Günahı ve sevabıyla ligin ilk yarısını geride bıraktık.
Antalyaspor, devre arasına 21 puan toplayarak girdi.
Ligin ilk yarısını değerlendirdiğimiz zaman, inişler ve çıkışlar dikkat çekiyor.
Lige İstanbul’da Başakşehir galibiyeti ile başlayan Antalyaspor, ligin ilk yarısında 21 puan toplayabilirken, o gün kaybeden Başakşehir ligi 29 puanla tamamladı.
Futbolda en önemli şey istikrardır.
İstikrar sağlandıkça, başarı da artar.
Ancak istikrar için de mutlaka sabır gerekir.
Biz de ise bu sabrı gösterecek kimse yok ne yazık ki.
Sezon başından beri baktığımız zaman; ne kadro konusunda, ne teknik direktör konusunda, ne sistem konusunda ne de oyun anlamında istikrardan söz edemiyoruz.
Bu istikrarsızlık da sonuca yansıyor.
Doğal olarak da, inişli ve çıkışlı performans ortaya çıkıyor.
Sezonun ilk yarısı yapılan en büyük yanlış, kadro istikrarının sağlanamaması olmuştu.

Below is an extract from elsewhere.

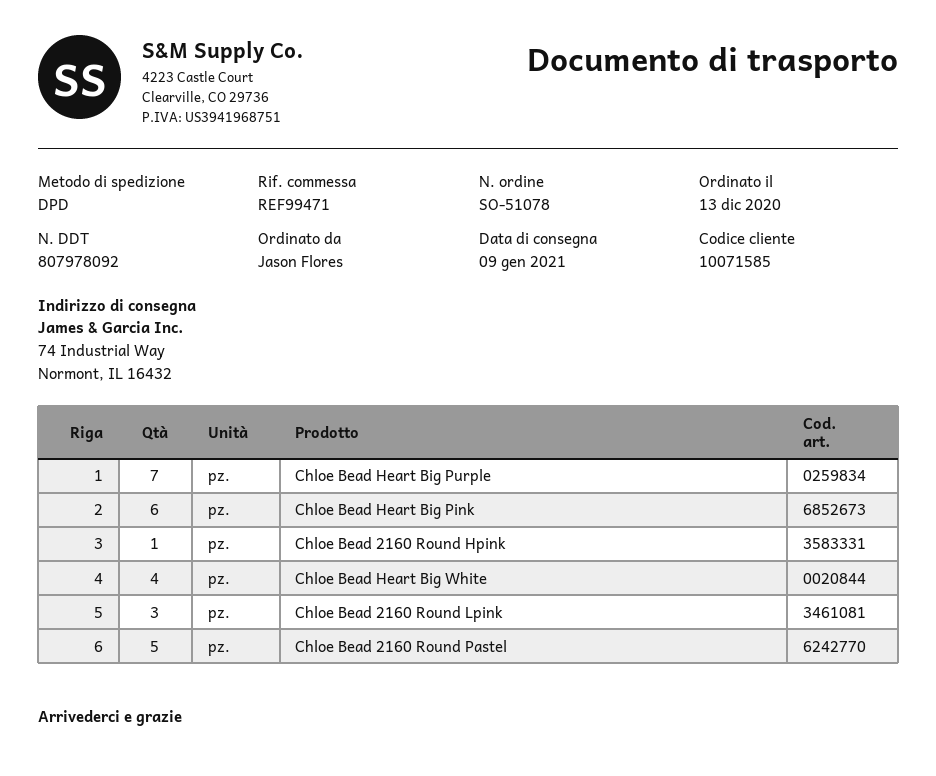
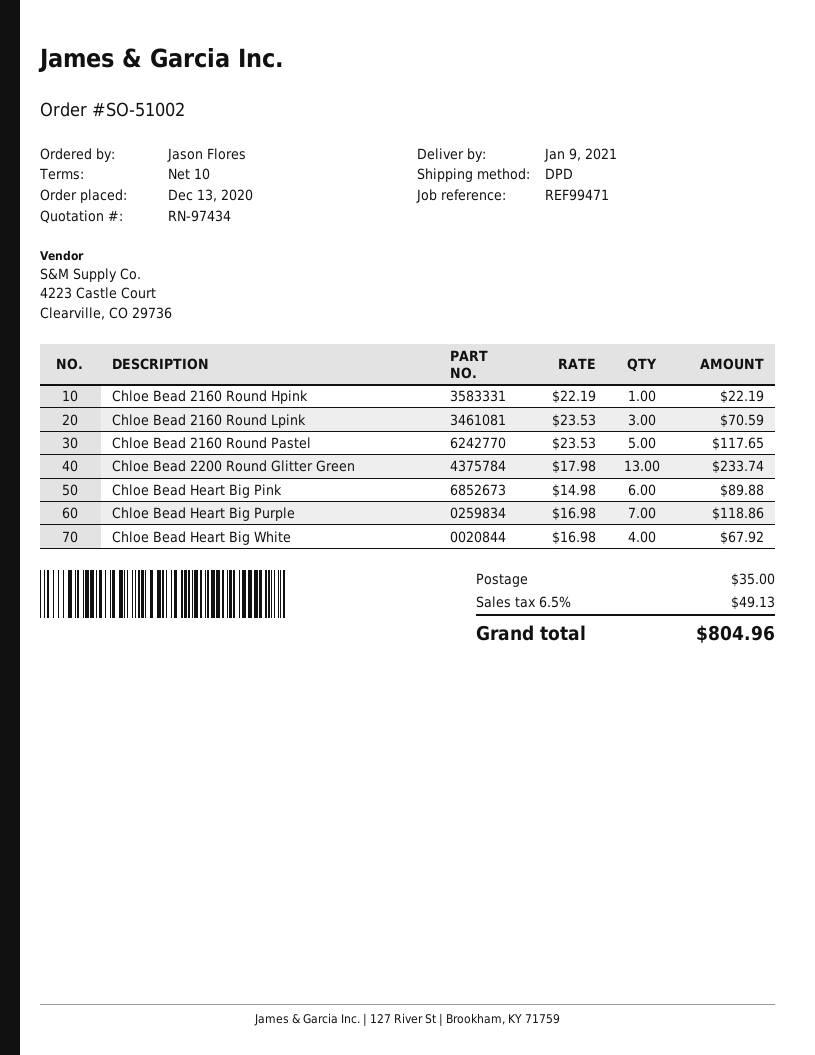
order number: SO-51078 -> SO-51002
Chloe Bead 2200 Round Glitter Green: none -> 13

Bu sorun, bir türlü ideal 11’ini oluşturamayan Yusuf Şimşek’in adeta sonu haline geldi.
Her hafta kadronun yüzde 80’inin değişiklik gösterdiği bir sistemin, başarılı olabilmesi zaten mucizelere bağlı bir durumdu.
Yusuf Şimşek’in görevden alınmasının ardından, göreve gelen Mehmet Uğurlu kadro konusunda Yusuf Şimşek kadar istikrarsızlık göstermese de, bir anda sistemi değiştirerek, sanki Antalyaspor’un kurtuluşu 3-5-2’den geçiyormuş gibi fanteziye daldı.
Uzun vadeli planlamalarda sistem değişikliğini kabul ederim, ancak kısa vadeli geçiş dönemlerinde sistem değişikliği yapmak, son derece risklidir.
Mehmet Uğurlu, mevcut sistemle devam edip, kafasında bir 11 oluşturabilmiş olsaydı, daha farklı olabilirdi.
Sonuç itibariyle ligin ilk yarısının en iyi özeti istikrarsızlık olacaktır.
Beklentim ise ligin ikinci yarısında istikrarın sağlanması.
Antalyaspor’da reçete belli.
Önemli olan şey, reçete uygun takviyeler olacak.
Bunu yaparsak ilgin ikinci yarısında rahat ederiz ve bununla birlikte de başarı gelir.
Şayet yapmazsak, ligin ikinci yarısı bu kadar basit olmayabilir.